What this task involves
Where an entry holds an image, skip the image but reproduce the rest word for word.

Provided records
*** Block opens ***

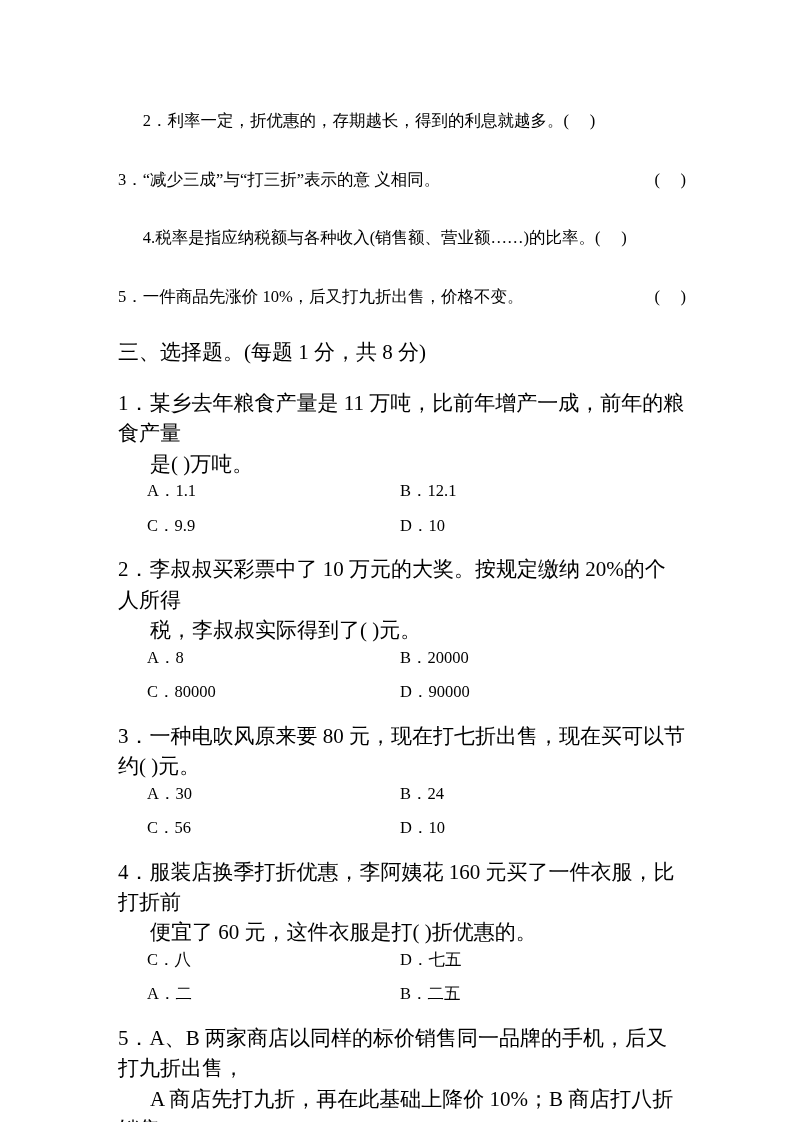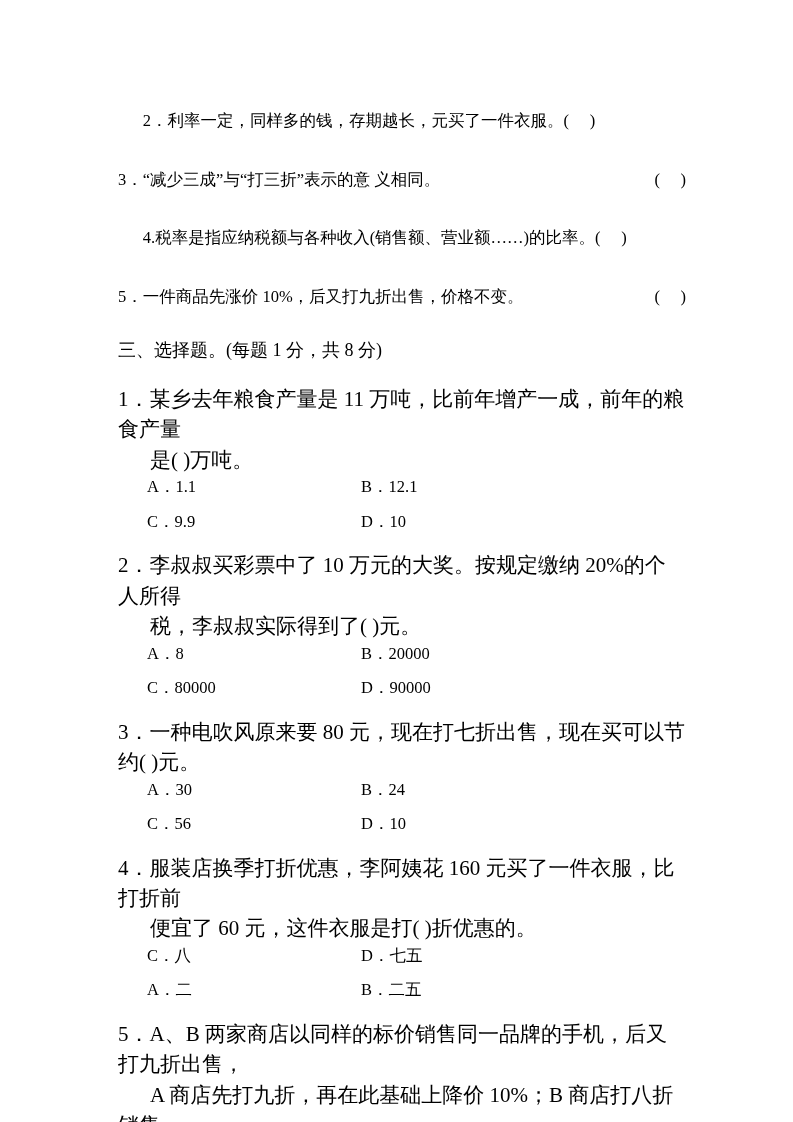--- a/index.html
+++ b/index.html
@@ -89,7 +89,7 @@
   <div class="content">
 
     <div class="line mb23">
-      <span>2．</span><span>利率一定，同样多的钱，存期越长，元买了一件衣服。(</span><span>&nbsp;&nbsp;&nbsp;&nbsp;&nbsp;</span><span>)</span>
+      <span>2．</span><span>利率一定，折优惠的，存期越长，得到的利息就越多。(</span><span>&nbsp;&nbsp;&nbsp;&nbsp;&nbsp;</span><span>)</span>
     </div>
 
     <div class="tf-line mb23">

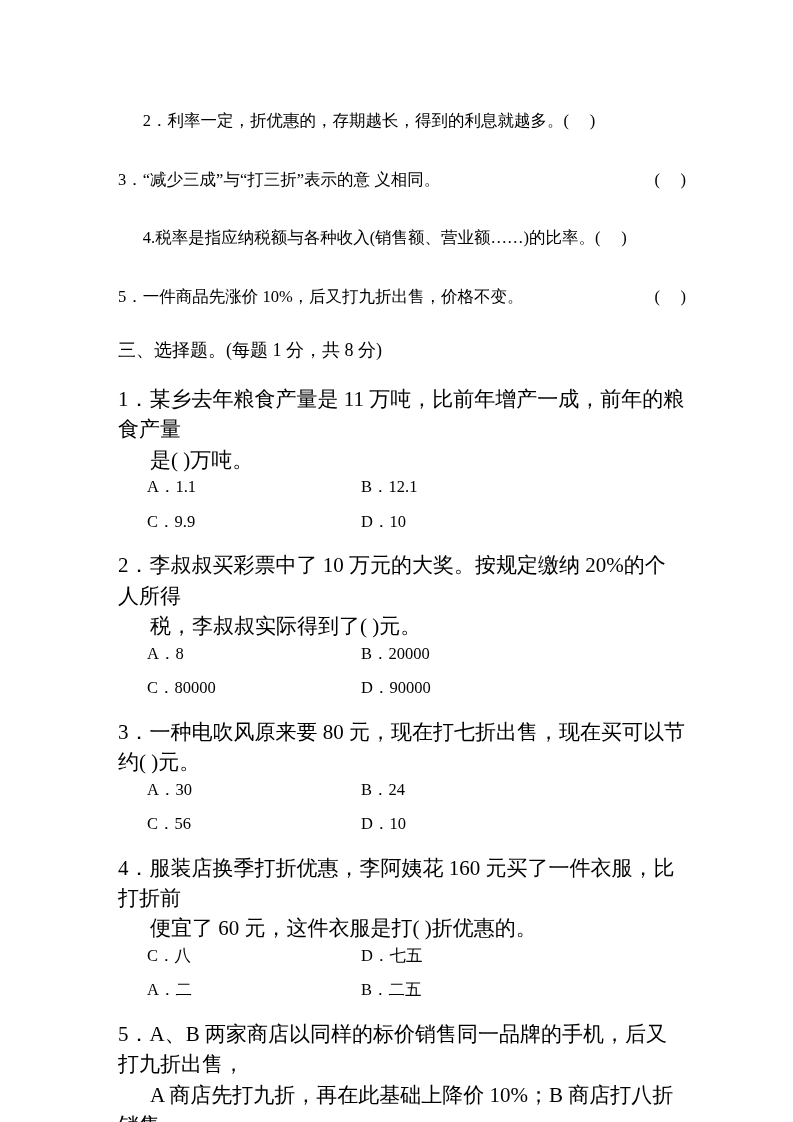--- a/index.html
+++ b/index.html
@@ -51,7 +51,7 @@
   }
   
   .section-head {
-    font-size: 18px;
+    font-size: 21px;
     margin-bottom: 22px;
     margin-top: 4px;
   }

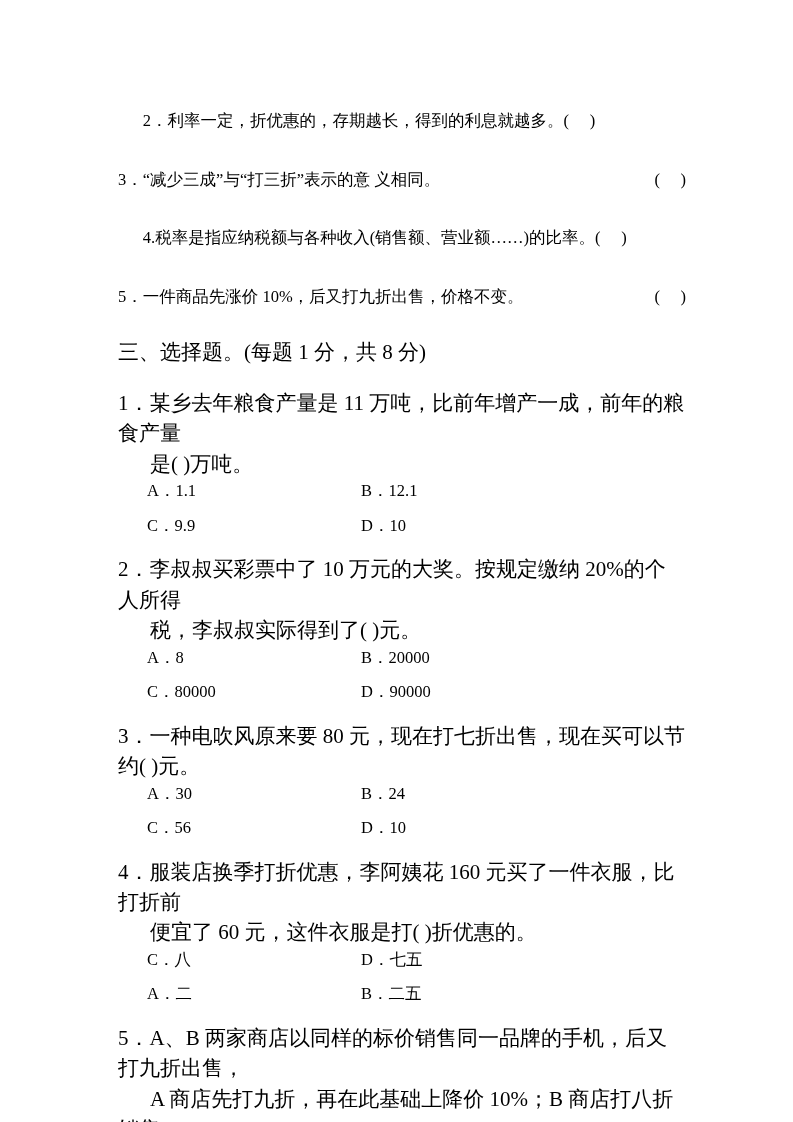--- a/index.html
+++ b/index.html
@@ -63,6 +63,7 @@
   .opt-row {
     display: flex;
     margin-bottom: 18px;
+    gap: 39px;
   }
   .opt-row:last-child { margin-bottom: 0; }
   .opt {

*** Block closes ***

Completed exercise
--- a/index.html
+++ b/index.html
@@ -89,7 +89,7 @@
   <div class="content">
 
     <div class="line mb23">
-      <span>2．</span><span>利率一定，同样多的钱，存期越长，元买了一件衣服。(</span><span>&nbsp;&nbsp;&nbsp;&nbsp;&nbsp;</span><span>)</span>
+      <span>2．</span><span>利率一定，折优惠的，存期越长，得到的利息就越多。(</span><span>&nbsp;&nbsp;&nbsp;&nbsp;&nbsp;</span><span>)</span>
     </div>
 
     <div class="tf-line mb23">

--- a/index.html
+++ b/index.html
@@ -51,7 +51,7 @@
   }
   
   .section-head {
-    font-size: 18px;
+    font-size: 21px;
     margin-bottom: 22px;
     margin-top: 4px;
   }

--- a/index.html
+++ b/index.html
@@ -63,6 +63,7 @@
   .opt-row {
     display: flex;
     margin-bottom: 18px;
+    gap: 39px;
   }
   .opt-row:last-child { margin-bottom: 0; }
   .opt {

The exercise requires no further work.